▶ _WHAT THE TASK ASKS_: Copy each line of the entries beneath that contains the word "small".

BEGIN

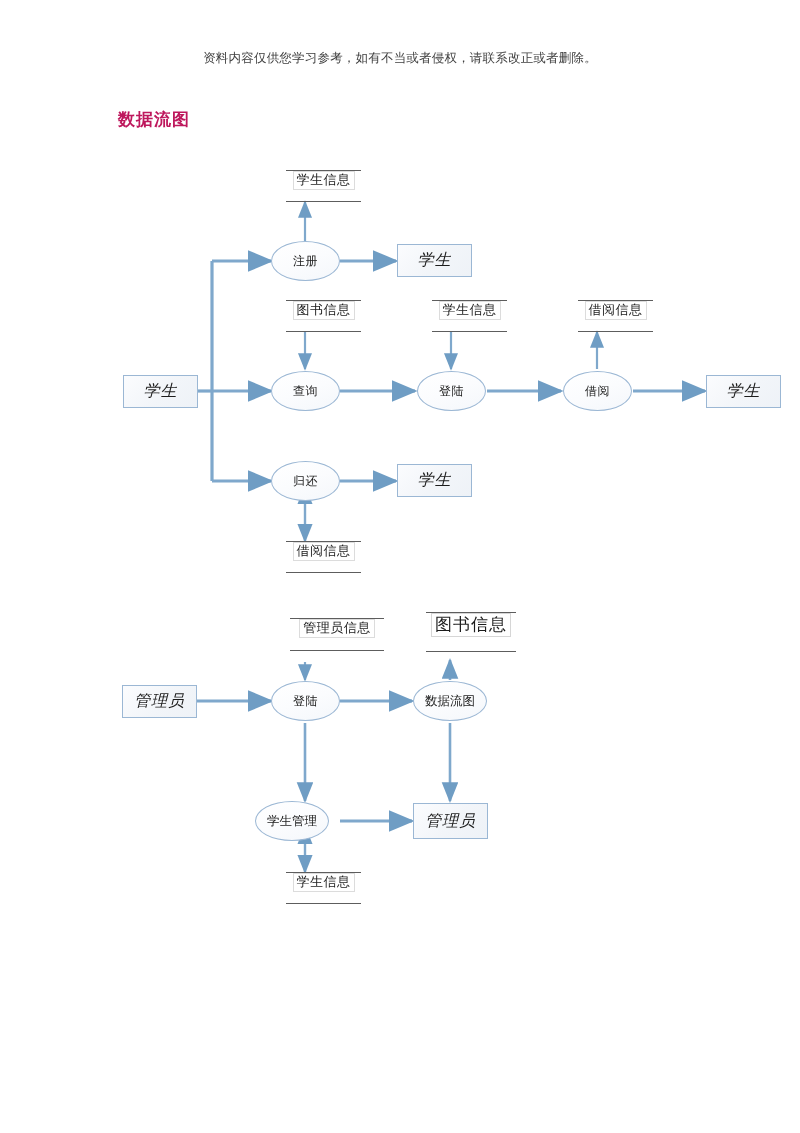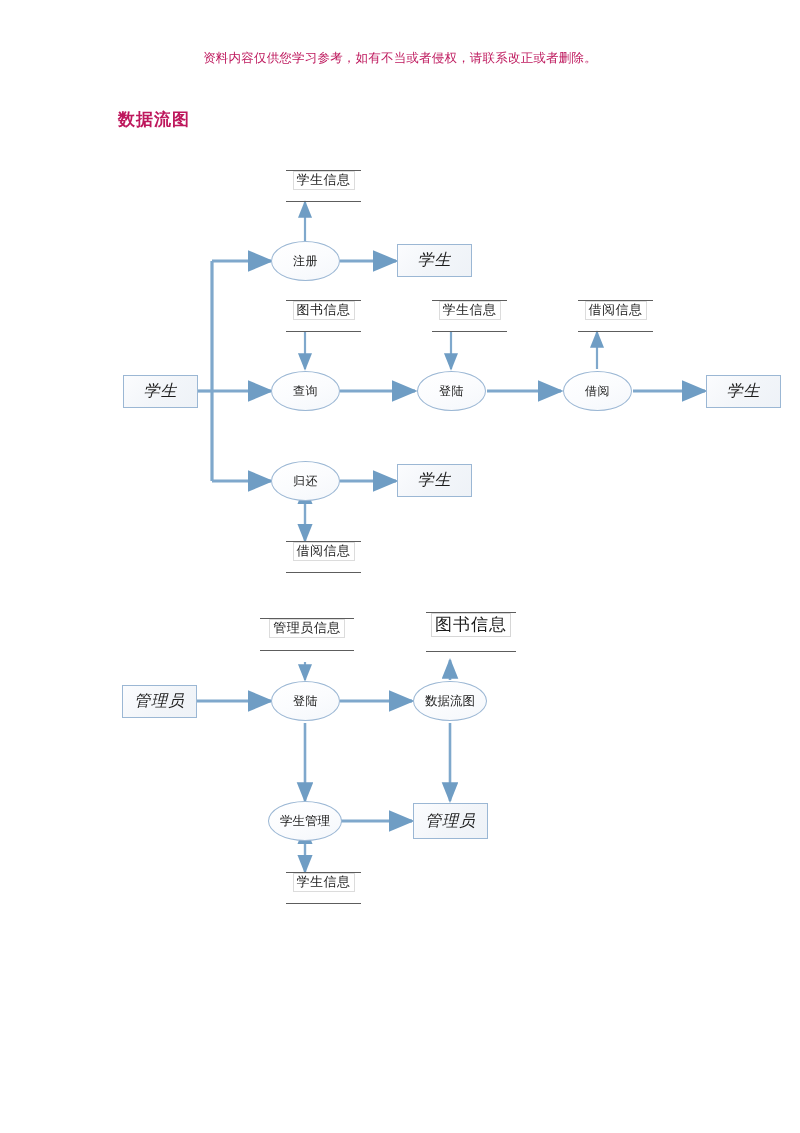--- a/index.html
+++ b/index.html
@@ -22,7 +22,7 @@
     text-align: center;
     font-family: "DejaVu Serif", "Liberation Serif", serif;
     font-size: 12.5px;
-    color: #be185d;
+    color: #404040;
     letter-spacing: 0.2px;
   }
   #page-title {

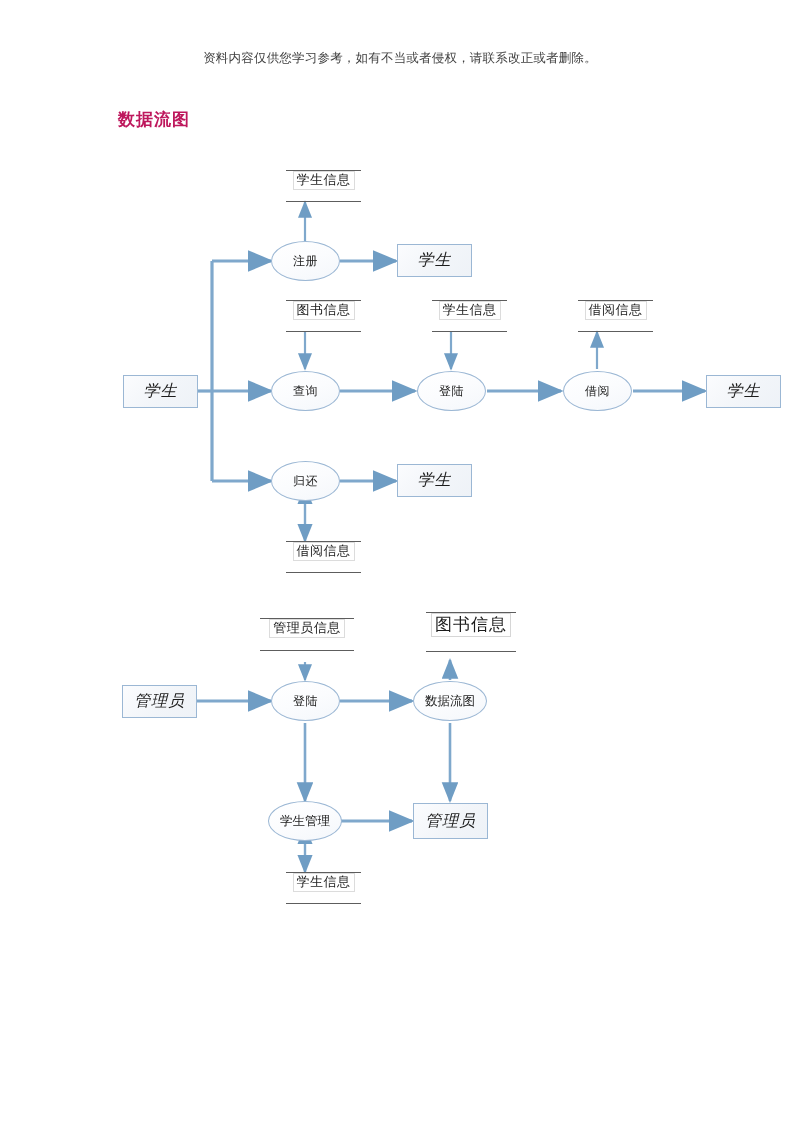--- a/index.html
+++ b/index.html
@@ -219,7 +219,7 @@
   <span class="store-text">借阅信息</span>
 </div>
 
-<div class="node store" style="left:242px; top:618px; width:94px; height:33px;">
+<div class="node store" style="left:272px; top:618px; width:94px; height:33px;">
   <span class="store-text">管理员信息</span>
 </div>
 

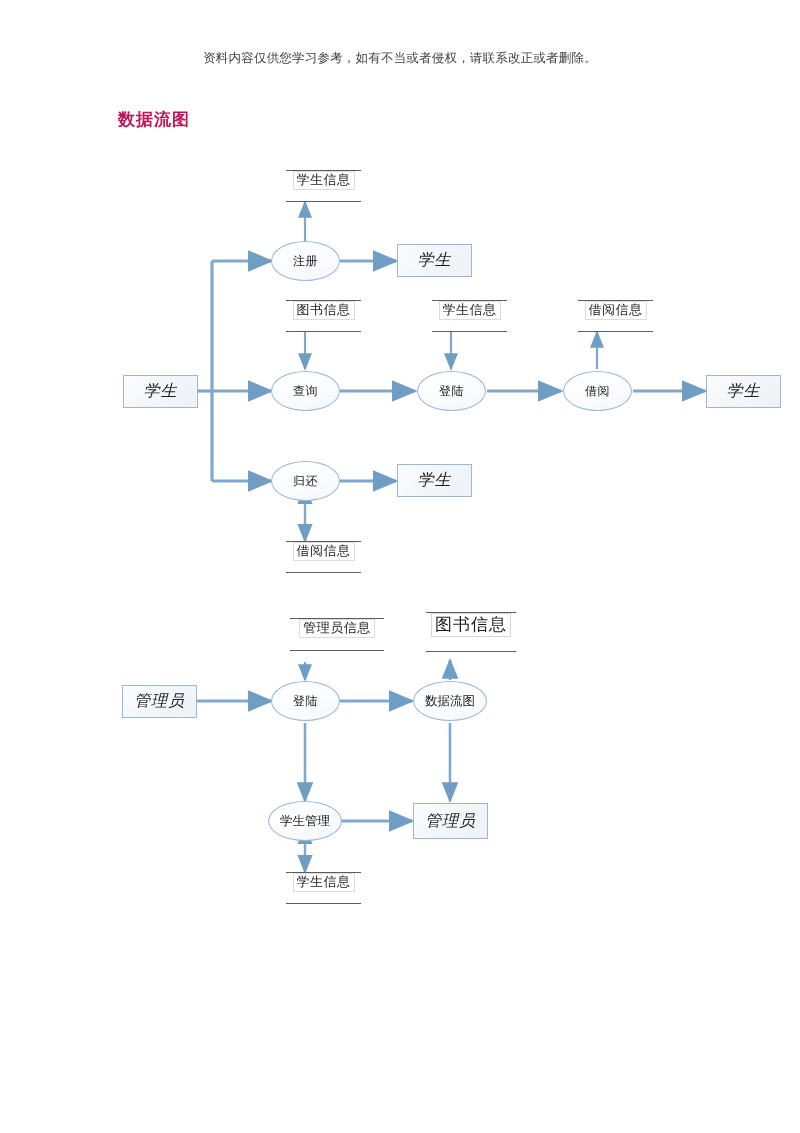--- a/index.html
+++ b/index.html
@@ -239,7 +239,7 @@
   <span>数据流图</span>
 </div>
 
-<div class="node process small-label" style="left:268px; top:801px; width:74px; height:40px;">
+<div class="node process small-label" style="left:255px; top:801px; width:74px; height:40px;">
   <span>学生管理</span>
 </div>
 

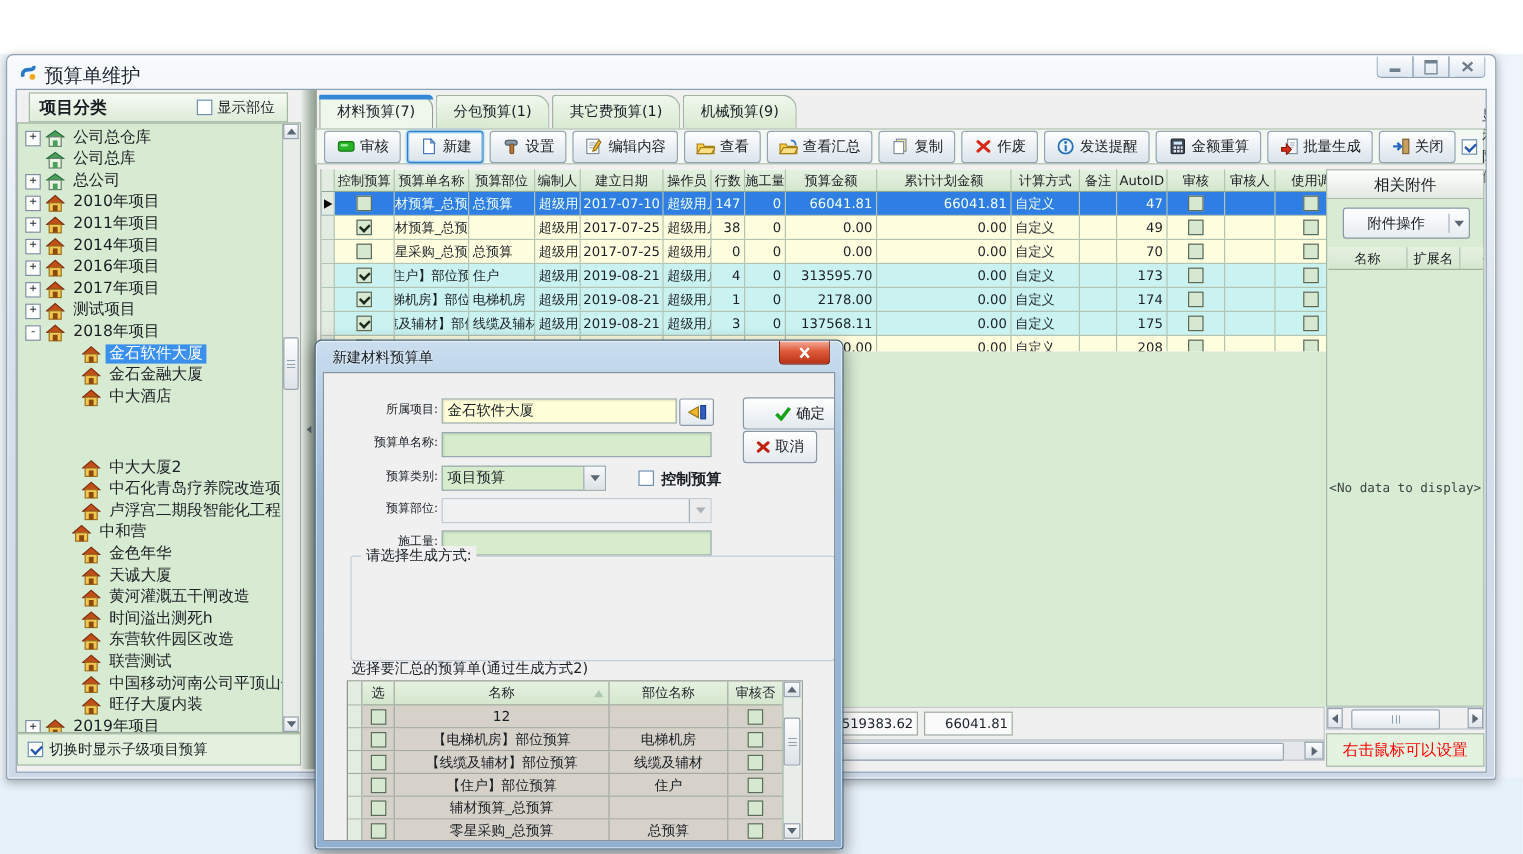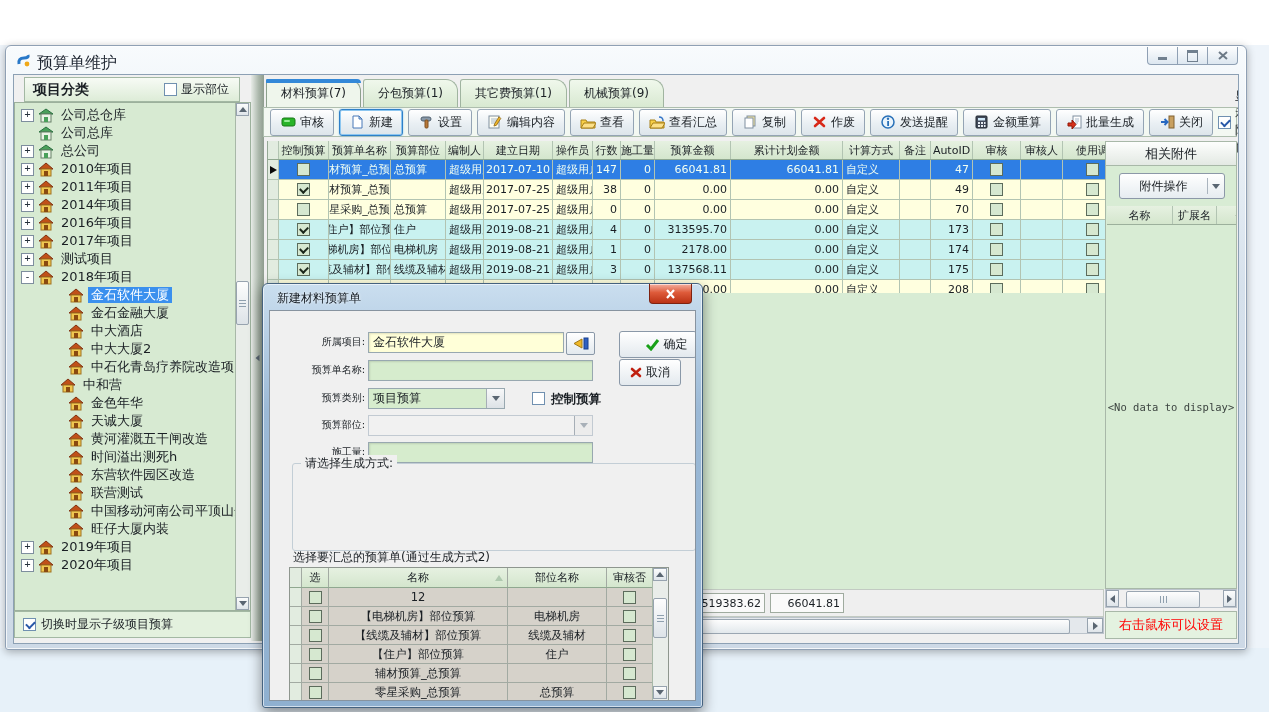--- a/index.html
+++ b/index.html
@@ -330,7 +330,7 @@
                 </svg></span>
               <span class="tlabel">中大酒店</span>
             </div>
-            <div class="trow" style="padding-left: 36px;">
+            <div class="trow" style="padding-left: 36px; margin-top: 41px;">
               <span class="exp-sp"></span>
               <span class="ticon"><svg width="16" height="15">
                   <polygon points="1,7 8,1 15,7" fill="#c05018" stroke="#803010"></polygon>

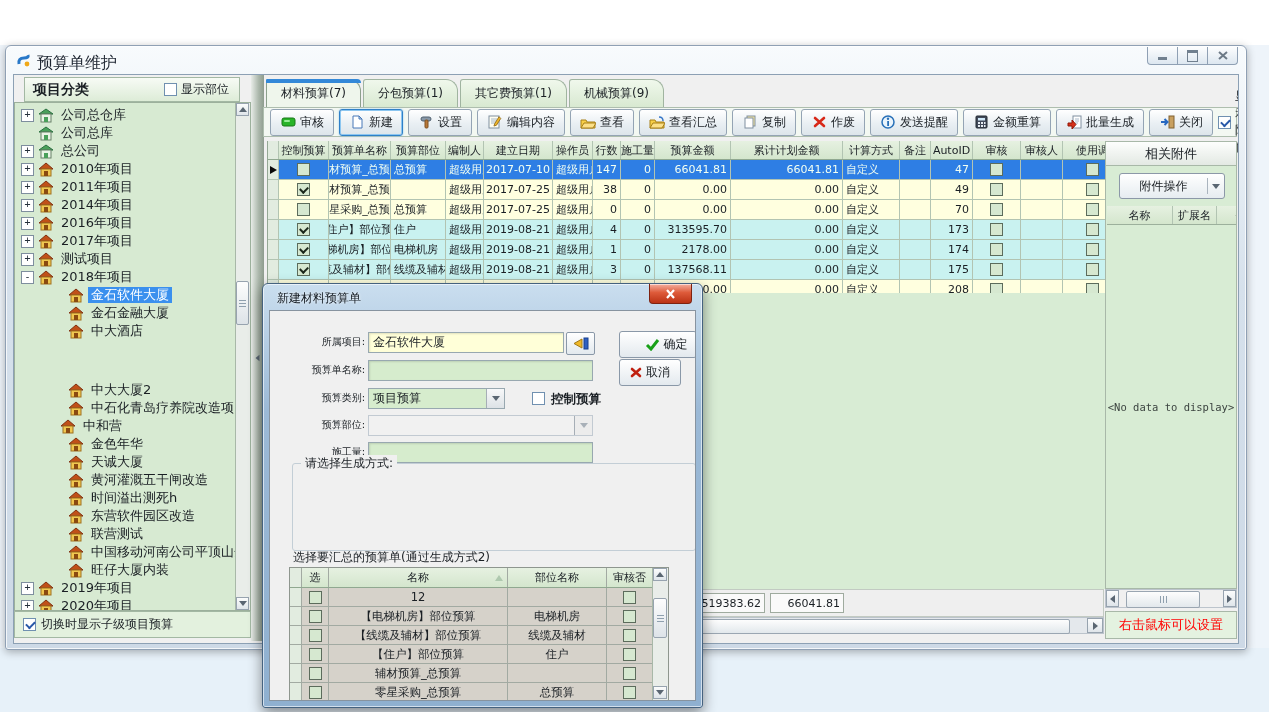--- a/index.html
+++ b/index.html
@@ -348,6 +348,15 @@
                 </svg></span>
               <span class="tlabel">中石化青岛疗养院改造项目</span>
             </div>
+            <div class="trow" style="padding-left: 36px;">
+              <span class="exp-sp"></span>
+              <span class="ticon"><svg width="16" height="15">
+                  <polygon points="1,7 8,1 15,7" fill="#c05018" stroke="#803010"></polygon>
+                  <rect x="3" y="7" width="10" height="7" fill="#f0c850" stroke="#a07020"></rect>
+                  <rect x="6" y="9" width="4" height="5" fill="#8a4a10"></rect>
+                </svg></span>
+              <span class="tlabel">卢浮宫二期段智能化工程</span>
+            </div>
             <div class="trow" style="padding-left: 28px;">
               <span class="exp-sp"></span>
               <span class="ticon"><svg width="16" height="15">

END

▶ _WRITTEN ANSWER_:
-<div class="node process small-label" style="left:268px; top:801px; width:74px; height:40px;">
+<div class="node process small-label" style="left:255px; top:801px; width:74px; height:40px;">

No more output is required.